◆ **TASK DIRECTIONS**: For the entries below, the result should be an exact transcription of the lines from the one with "total: 43904.50 -> 37731.93" up to and including the one with "TENIS ADIDAS RUN", and only those.

◆ **SOURCE DATA**:
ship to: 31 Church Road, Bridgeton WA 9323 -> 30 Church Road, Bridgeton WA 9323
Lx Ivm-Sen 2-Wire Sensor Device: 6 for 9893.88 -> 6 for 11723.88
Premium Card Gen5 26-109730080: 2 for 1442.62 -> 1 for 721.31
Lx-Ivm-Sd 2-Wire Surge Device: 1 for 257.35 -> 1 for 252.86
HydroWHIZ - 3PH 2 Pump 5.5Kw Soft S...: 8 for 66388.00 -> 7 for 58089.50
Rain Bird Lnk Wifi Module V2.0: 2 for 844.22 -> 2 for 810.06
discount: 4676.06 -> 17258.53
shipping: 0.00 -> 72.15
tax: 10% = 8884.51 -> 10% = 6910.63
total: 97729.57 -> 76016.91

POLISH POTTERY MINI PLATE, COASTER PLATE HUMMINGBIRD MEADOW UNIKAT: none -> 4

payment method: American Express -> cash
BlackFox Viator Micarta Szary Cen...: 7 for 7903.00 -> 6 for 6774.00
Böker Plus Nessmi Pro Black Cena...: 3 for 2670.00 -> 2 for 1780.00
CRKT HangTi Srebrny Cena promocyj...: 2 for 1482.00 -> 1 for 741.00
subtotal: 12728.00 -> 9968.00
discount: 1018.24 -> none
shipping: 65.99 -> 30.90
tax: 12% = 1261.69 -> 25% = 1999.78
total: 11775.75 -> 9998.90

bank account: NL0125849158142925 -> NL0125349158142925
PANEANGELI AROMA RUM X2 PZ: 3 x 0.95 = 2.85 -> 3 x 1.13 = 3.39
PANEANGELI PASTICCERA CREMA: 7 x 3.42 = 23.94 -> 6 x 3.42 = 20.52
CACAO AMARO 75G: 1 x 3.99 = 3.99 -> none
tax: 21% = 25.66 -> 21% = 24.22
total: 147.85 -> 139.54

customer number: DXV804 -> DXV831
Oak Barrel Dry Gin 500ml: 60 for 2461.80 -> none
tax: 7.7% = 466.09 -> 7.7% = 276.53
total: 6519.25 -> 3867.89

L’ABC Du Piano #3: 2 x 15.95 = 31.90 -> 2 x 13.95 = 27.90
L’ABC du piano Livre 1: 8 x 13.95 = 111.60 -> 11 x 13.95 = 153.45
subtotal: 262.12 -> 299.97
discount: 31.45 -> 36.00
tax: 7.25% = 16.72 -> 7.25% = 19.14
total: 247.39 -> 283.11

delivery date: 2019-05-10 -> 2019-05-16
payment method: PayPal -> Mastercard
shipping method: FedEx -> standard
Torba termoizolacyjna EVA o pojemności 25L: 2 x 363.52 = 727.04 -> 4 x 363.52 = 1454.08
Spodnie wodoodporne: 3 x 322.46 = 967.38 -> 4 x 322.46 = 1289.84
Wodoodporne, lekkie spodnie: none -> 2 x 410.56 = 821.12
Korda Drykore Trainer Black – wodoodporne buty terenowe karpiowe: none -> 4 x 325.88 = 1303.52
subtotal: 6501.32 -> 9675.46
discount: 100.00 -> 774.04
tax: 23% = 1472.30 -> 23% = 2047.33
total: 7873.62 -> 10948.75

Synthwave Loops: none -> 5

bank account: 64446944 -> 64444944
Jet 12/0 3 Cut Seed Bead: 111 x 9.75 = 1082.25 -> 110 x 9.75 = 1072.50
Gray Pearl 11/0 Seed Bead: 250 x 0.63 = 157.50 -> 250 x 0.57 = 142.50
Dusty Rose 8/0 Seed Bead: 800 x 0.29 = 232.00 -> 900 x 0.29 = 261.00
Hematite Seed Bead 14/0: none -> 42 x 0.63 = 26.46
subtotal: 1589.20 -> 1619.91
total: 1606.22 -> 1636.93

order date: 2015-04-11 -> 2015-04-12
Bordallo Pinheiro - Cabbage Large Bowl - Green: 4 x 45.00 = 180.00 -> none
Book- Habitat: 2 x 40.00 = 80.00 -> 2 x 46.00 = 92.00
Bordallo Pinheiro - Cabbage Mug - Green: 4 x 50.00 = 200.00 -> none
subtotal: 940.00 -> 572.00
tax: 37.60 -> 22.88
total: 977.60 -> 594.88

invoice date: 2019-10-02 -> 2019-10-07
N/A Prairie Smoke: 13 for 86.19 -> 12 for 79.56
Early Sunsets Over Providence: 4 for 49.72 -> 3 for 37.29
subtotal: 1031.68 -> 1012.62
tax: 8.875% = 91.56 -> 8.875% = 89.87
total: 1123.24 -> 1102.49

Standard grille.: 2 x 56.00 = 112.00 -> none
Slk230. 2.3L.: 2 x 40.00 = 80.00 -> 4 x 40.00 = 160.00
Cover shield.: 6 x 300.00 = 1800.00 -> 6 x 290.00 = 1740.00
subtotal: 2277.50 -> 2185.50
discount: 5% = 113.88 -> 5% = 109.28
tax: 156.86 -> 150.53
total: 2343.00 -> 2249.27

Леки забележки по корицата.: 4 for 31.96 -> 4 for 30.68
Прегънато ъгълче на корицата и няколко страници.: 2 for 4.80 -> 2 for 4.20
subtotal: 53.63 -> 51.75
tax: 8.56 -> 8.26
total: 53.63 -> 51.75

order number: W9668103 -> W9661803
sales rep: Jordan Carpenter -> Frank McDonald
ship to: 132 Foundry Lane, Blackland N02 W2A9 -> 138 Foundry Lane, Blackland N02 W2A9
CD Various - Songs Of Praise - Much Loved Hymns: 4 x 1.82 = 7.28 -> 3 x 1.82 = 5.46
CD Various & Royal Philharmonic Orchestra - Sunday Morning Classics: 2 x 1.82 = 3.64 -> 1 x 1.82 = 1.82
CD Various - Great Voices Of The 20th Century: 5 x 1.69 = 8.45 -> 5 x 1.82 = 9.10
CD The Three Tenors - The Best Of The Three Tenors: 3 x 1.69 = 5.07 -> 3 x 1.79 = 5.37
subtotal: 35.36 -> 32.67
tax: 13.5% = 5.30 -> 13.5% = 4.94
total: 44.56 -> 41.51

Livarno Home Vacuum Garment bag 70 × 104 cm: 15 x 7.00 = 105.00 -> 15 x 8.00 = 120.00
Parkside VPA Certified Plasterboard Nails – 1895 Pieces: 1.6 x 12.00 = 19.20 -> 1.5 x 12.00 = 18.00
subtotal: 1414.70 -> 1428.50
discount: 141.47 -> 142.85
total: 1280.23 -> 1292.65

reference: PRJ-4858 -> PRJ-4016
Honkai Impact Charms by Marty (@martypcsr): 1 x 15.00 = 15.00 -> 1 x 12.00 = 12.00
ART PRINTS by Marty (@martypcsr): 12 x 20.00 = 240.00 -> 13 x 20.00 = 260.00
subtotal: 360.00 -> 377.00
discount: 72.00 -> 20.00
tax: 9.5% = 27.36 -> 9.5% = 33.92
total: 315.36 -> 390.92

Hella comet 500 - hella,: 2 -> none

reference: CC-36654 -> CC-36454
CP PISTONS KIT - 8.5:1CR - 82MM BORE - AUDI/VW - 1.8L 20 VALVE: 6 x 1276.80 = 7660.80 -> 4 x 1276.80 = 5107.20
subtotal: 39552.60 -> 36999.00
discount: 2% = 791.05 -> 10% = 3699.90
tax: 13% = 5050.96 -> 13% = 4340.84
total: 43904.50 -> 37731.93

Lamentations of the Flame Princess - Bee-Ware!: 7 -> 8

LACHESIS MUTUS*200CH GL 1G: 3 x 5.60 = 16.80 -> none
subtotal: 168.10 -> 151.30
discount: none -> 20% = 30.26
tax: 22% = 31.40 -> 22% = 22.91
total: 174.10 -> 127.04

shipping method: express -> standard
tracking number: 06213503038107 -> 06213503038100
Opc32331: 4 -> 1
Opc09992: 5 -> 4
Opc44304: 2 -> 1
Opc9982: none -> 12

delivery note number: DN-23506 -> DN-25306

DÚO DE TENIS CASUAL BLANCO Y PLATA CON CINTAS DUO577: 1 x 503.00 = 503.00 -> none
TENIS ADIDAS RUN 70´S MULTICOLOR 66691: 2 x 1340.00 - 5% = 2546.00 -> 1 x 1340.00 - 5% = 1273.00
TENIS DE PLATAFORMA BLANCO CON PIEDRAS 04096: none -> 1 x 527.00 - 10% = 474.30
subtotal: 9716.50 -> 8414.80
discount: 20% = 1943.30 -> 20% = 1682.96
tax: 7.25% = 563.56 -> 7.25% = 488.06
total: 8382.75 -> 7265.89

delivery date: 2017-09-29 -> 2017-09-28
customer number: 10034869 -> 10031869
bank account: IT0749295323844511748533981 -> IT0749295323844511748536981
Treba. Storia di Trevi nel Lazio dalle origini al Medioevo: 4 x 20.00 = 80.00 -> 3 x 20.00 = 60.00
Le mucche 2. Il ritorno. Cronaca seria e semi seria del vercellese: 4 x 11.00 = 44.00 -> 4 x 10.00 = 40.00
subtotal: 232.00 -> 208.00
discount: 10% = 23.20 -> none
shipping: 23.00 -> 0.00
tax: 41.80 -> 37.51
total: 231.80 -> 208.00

◆ **RESULT**:
total: 43904.50 -> 37731.93

Lamentations of the Flame Princess - Bee-Ware!: 7 -> 8

LACHESIS MUTUS*200CH GL 1G: 3 x 5.60 = 16.80 -> none
subtotal: 168.10 -> 151.30
discount: none -> 20% = 30.26
tax: 22% = 31.40 -> 22% = 22.91
total: 174.10 -> 127.04

shipping method: express -> standard
tracking number: 06213503038107 -> 06213503038100
Opc32331: 4 -> 1
Opc09992: 5 -> 4
Opc44304: 2 -> 1
Opc9982: none -> 12

delivery note number: DN-23506 -> DN-25306

DÚO DE TENIS CASUAL BLANCO Y PLATA CON CINTAS DUO577: 1 x 503.00 = 503.00 -> none
TENIS ADIDAS RUN 70´S MULTICOLOR 66691: 2 x 1340.00 - 5% = 2546.00 -> 1 x 1340.00 - 5% = 1273.00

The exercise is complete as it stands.